In our distinguished daily paper today (Sept. 6), a letter by Mel Shapiro points out several facts regarding the Southeastern Economic Development Corporation (SEDC) self-dealing bonus approvals by outgoing president Carolyn Smith for herself and other staffers.

From Shapiro's letter: "A lot has been written about the unauthorized bonuses received and given by Carolyn Smith... [b]ut were they really unauthorized? How many people saw them but didn't question them?

"The SEDC budget for fiscal 2008 shows $114,000 budgeted for 'overtime, temporary, bonus.' The budget does not show who would get a bonus. None of the City Council has asked this important question. Did they actually read SEDC's budget? I have my doubts. But the council approved it."

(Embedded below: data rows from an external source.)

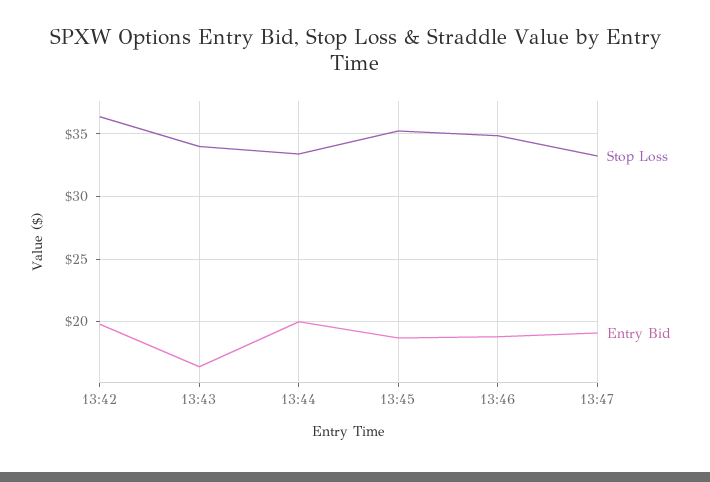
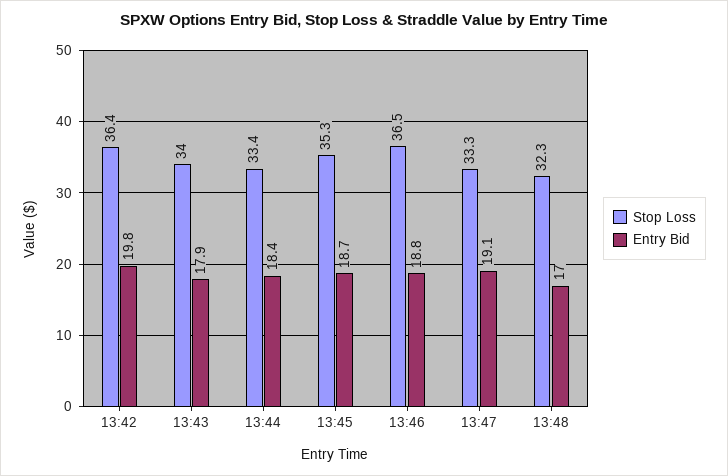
Entry Bid, 13:43: 16.5 -> 17.9
Entry Bid, 13:44: 20 -> 18.4
Stop Loss, 13:46: 35 -> 36.5
Stop Loss, 13:48: none -> 32.3
Entry Bid, 13:48: none -> 17

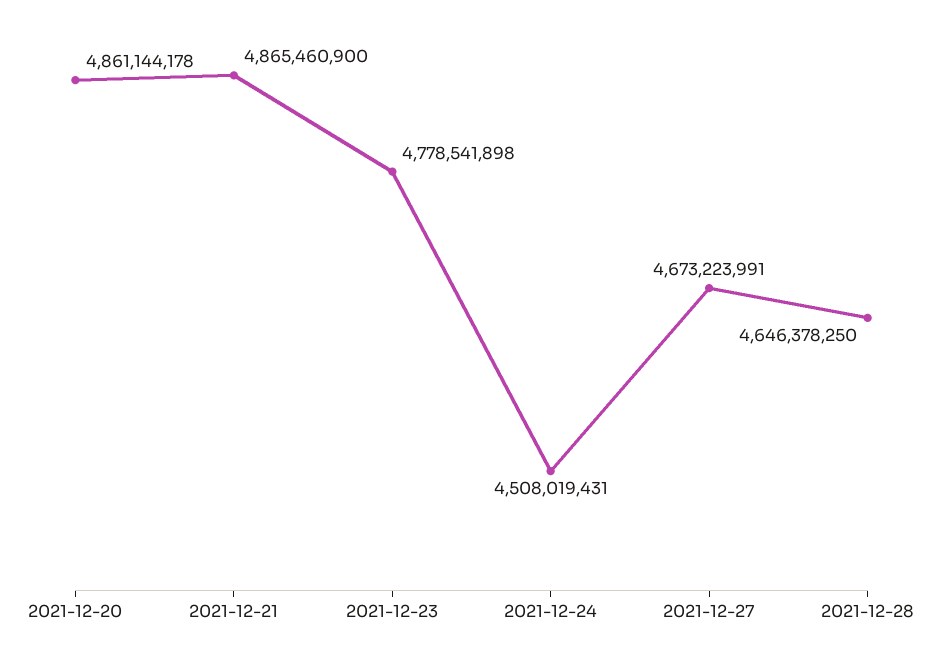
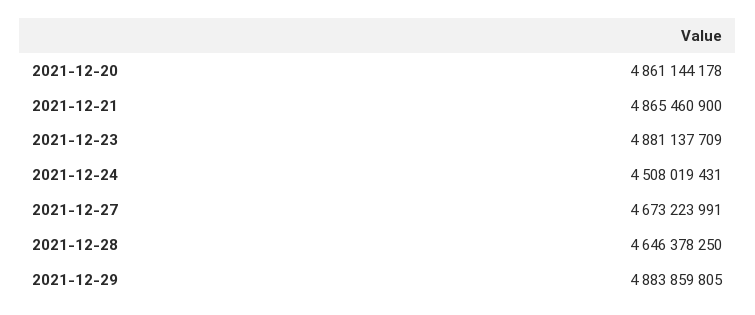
2021-12-23: 4778541898 -> 4881137709
2021-12-29: none -> 4883859805

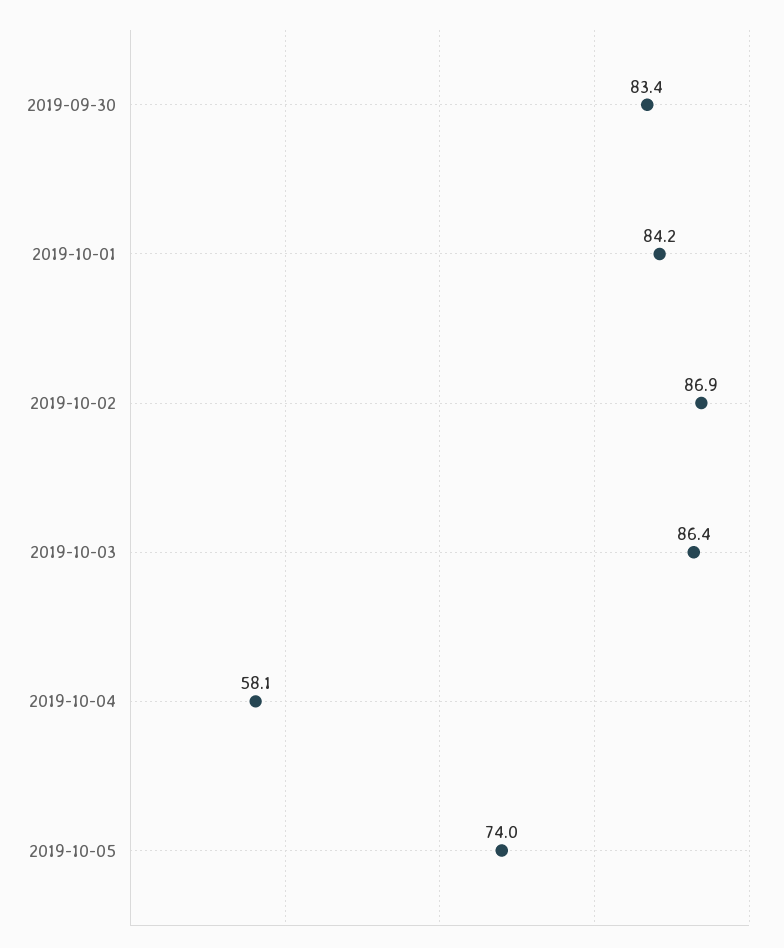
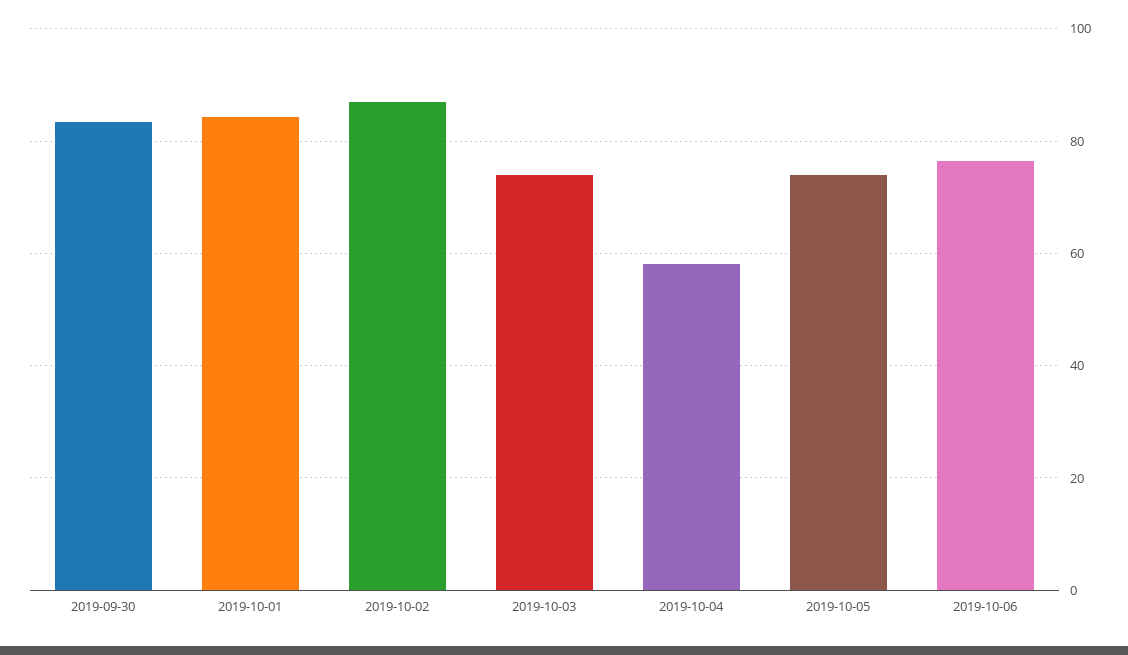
2019-10-03: 86.4 -> 74
2019-10-06: none -> 76

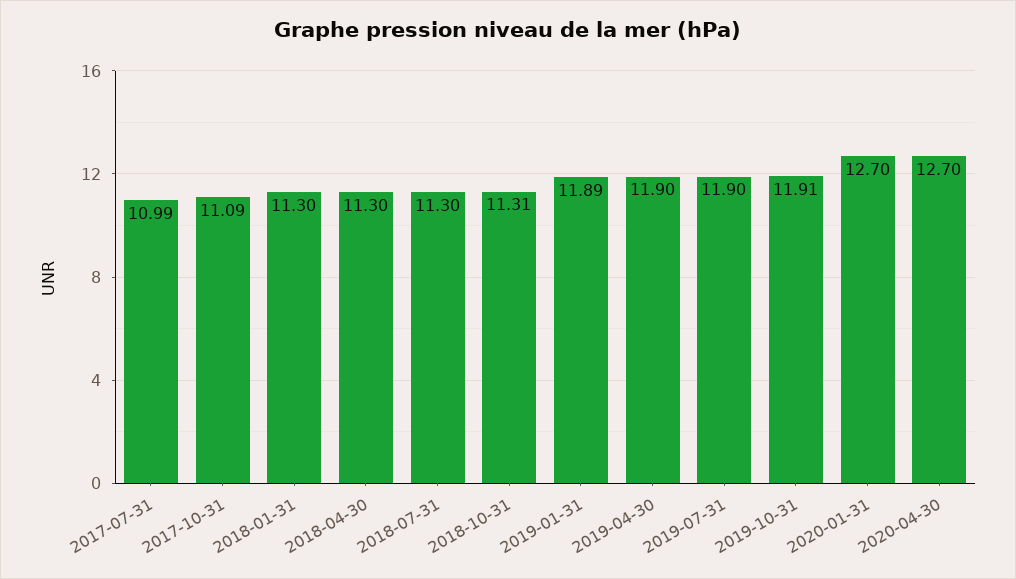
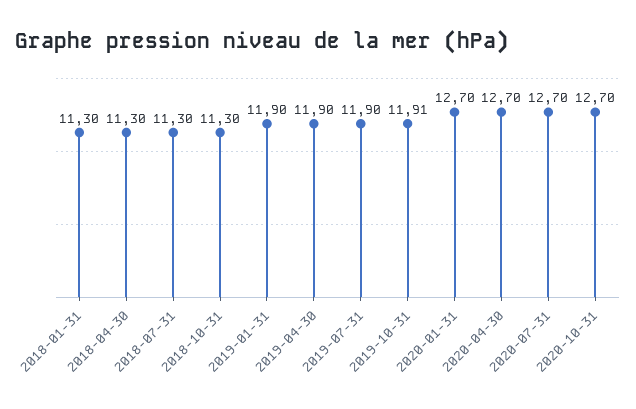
2017-07-31: 10.99 -> none
2017-10-31: 11.09 -> none
2018-10-31: 11.31 -> 11.3
2019-01-31: 11.89 -> 11.9
2020-07-31: none -> 12.7
2020-10-31: none -> 12.7

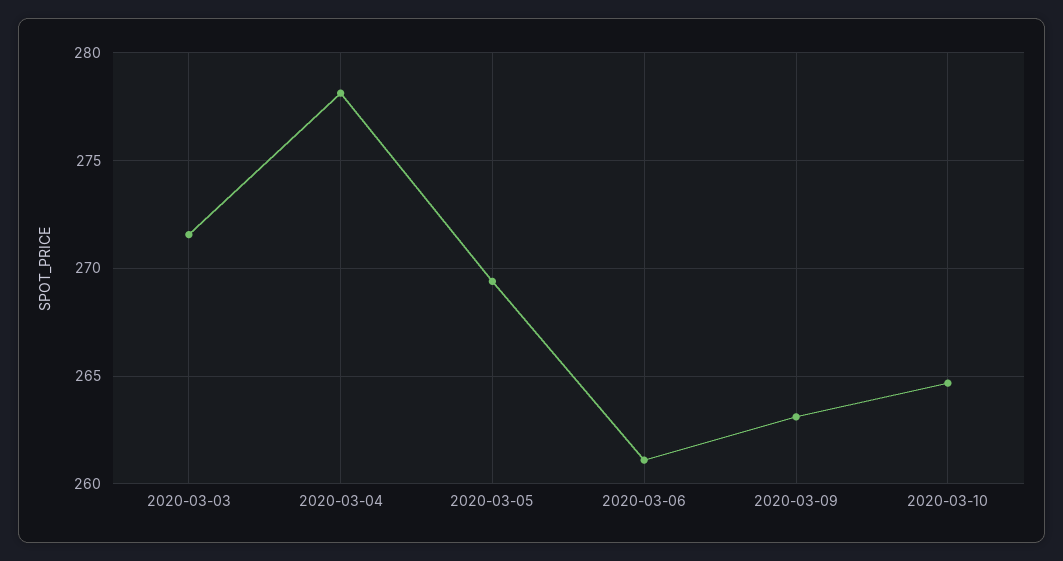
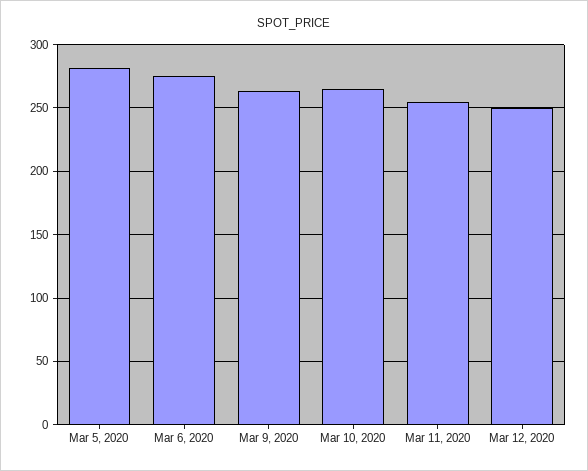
2020-03-03: 271.5 -> none
2020-03-04: 278 -> none
2020-03-05: 269.5 -> 280
2020-03-06: 261 -> 275
Mar 11, 2020: none -> 255
Mar 12, 2020: none -> 250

Shapiro, a former accountant and interested taxpayer, then described how SEDC receives at least part of its funding: "Every month, SEDC sends a 'Request for Payment' to the City Comptroller Department for reimbursement for administrative expenses, including payroll. The 'request' lists each employee's biweekly salary. So there was nothing clandestine about Carolyn Smith's bonuses. ... [sample detail of budgeted salary for given two-week periods plus the amount of salary overpaid past the budget] ... The Comptroller's Department, which is under Mayor Sander's jurisdiction, dutifully reimbursed SEDC for those salaries, apparently with no questions asked."


First of all, I have to agree with Shapiro that the auditing firm Macias Gini & O'Connell was quite possibly overpaid, given its failure to discover the budget-bonus discrepancies before they were uncovered by voiceofsandiego.org earlier this year.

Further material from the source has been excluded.